*** Opening Dataset extract ***
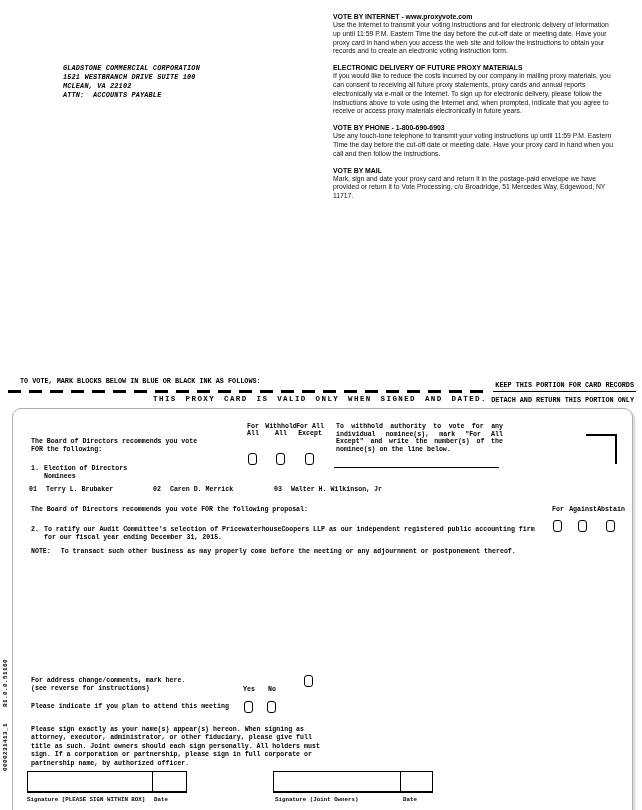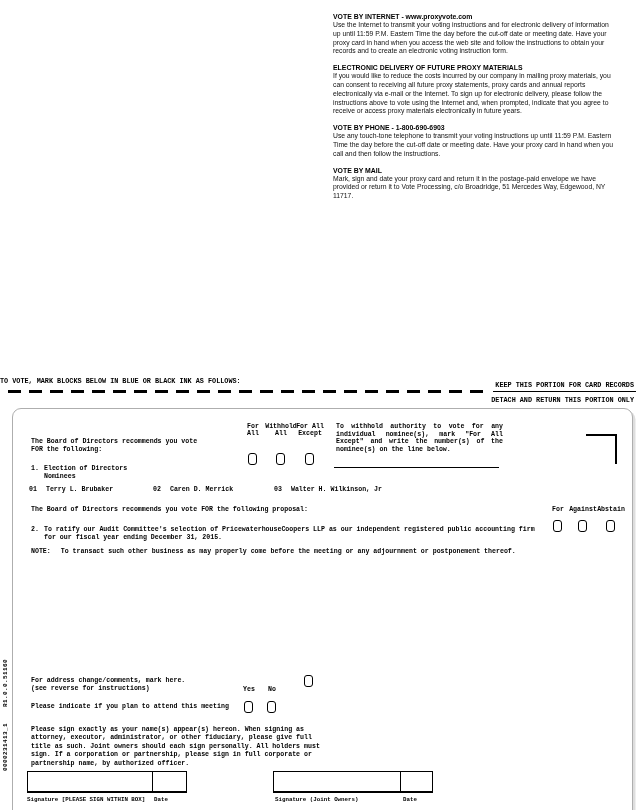--- a/index.html
+++ b/index.html
@@ -11,21 +11,21 @@
   }
   
   .addr { position:absolute; left:63px; top:64px; font:italic bold 6.8px/9px "Liberation Mono", monospace; letter-spacing:.2px; }
   .addr div { white-space:pre; }
   
   .instr { position:absolute; left:333px; top:12px; width:285px; font-family:"Liberation Sans", sans-serif; }
   .instr section { margin-bottom:7px; }
   .instr h3 { font-size:6.9px; line-height:9px; font-weight:bold; }
   .instr p  { font-size:6.8px; line-height:8.8px; color:#111; }
   
-  .mark-instruction { position:absolute; left:0; top:377px; font:bold 6.8px/8px "Liberation Mono", monospace; }
+  .mark-instruction { position:absolute; left:20px; top:377px; font:bold 6.8px/8px "Liberation Mono", monospace; }
   .keep-portion { position:absolute; right:6px; top:381px; font:bold 6.8px/8px "Liberation Mono", monospace; border-bottom:1.4px solid #000; padding:0 2px 2px 2px; }
   .dashes { position:absolute; left:8px; top:390px; width:478px; height:3px;
             background:repeating-linear-gradient(90deg,#000 0 13px,transparent 13px 21px); }
   .valid-notice { position:absolute; left:100px; top:395px; width:440px; text-align:center;
             font:bold 7.5px/9px "Liberation Mono", monospace; letter-spacing:1.4px; word-spacing:3px; }
   .detach-portion { position:absolute; right:6px; top:396px; font:bold 6.8px/8px "Liberation Mono", monospace; padding-right:2px; }
   
   .code { position:absolute; left:-64px; top:710px; width:140px; height:10px; text-align:center;
           transform:rotate(-90deg); font:bold 6px/10px "Liberation Mono", monospace; white-space:pre; letter-spacing:.4px; }
   
@@ -44,20 +44,26 @@
   .sign-note { position:absolute; left:18px; top:317px; width:300px; line-height:8.4px; }
   .sigbox { position:absolute; top:362px; width:160px; height:22px; border:1px solid #000; border-bottom:2.4px solid #000; background:#fff; cursor:text; }
   .sigbox .divider { position:absolute; top:0; width:1px; height:100%; background:#000; }
   .siglabel { position:absolute; top:387px; font:bold 5.8px/7px "Liberation Mono", monospace; }
 </style>
 </head>
 <body>
 
 <div class="page">
 
+  <div class="addr">
+    <div>GLADSTONE COMMERCIAL CORPORATION</div>
+    <div>1521 WESTBRANCH DRIVE SUITE 100</div>
+    <div>MCLEAN, VA 22102</div>
+    <div>ATTN:  ACCOUNTS PAYABLE</div>
+  </div>
 
   <div class="instr">
     <section>
       <h3>VOTE BY INTERNET - www.proxyvote.com</h3>
       <p>Use the Internet to transmit your voting instructions and for electronic delivery of information up until 11:59 P.M. Eastern Time the day before the cut-off date or meeting date. Have your proxy card in hand when you access the web site and follow the instructions to obtain your records and to create an electronic voting instruction form.</p>
     </section>
     <section>
       <h3>ELECTRONIC DELIVERY OF FUTURE PROXY MATERIALS</h3>
       <p>If you would like to reduce the costs incurred by our company in mailing proxy materials, you can consent to receiving all future proxy statements, proxy cards and annual reports electronically via e-mail or the Internet. To sign up for electronic delivery, please follow the instructions above to vote using the Internet and, when prompted, indicate that you agree to receive or access proxy materials electronically in future years.</p>
     </section>
@@ -67,20 +73,21 @@
     </section>
     <section>
       <h3>VOTE BY MAIL</h3>
       <p>Mark, sign and date your proxy card and return it in the postage-paid envelope we have provided or return it to Vote Processing, c/o Broadridge, 51 Mercedes Way, Edgewood, NY 11717.</p>
     </section>
   </div>
 
   <div class="mark-instruction">TO VOTE, MARK BLOCKS BELOW IN BLUE OR BLACK INK AS FOLLOWS:</div>
   <div class="keep-portion">KEEP THIS PORTION FOR CARD RECORDS</div>
   <div class="dashes"></div>
+  <div class="valid-notice">THIS PROXY CARD IS VALID ONLY WHEN SIGNED AND DATED.</div>
   <div class="detach-portion">DETACH AND RETURN THIS PORTION ONLY</div>
 
   <div class="code">0000231413_1    R1.0.0.51160</div>
 
   <div class="card">
 
     <div class="abs" style="left:18px; top:29px;">The Board of Directors recommends you vote</div>
     <div class="abs" style="left:18px; top:37px;">FOR the following:</div>
 
     <div class="colhead" style="left:218px; top:14px;">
*** Closing Dataset extract ***
## Exercise requirements
The word "size" appears on some lines of the data above; count those lines and return only the number.

## Exercise answer
2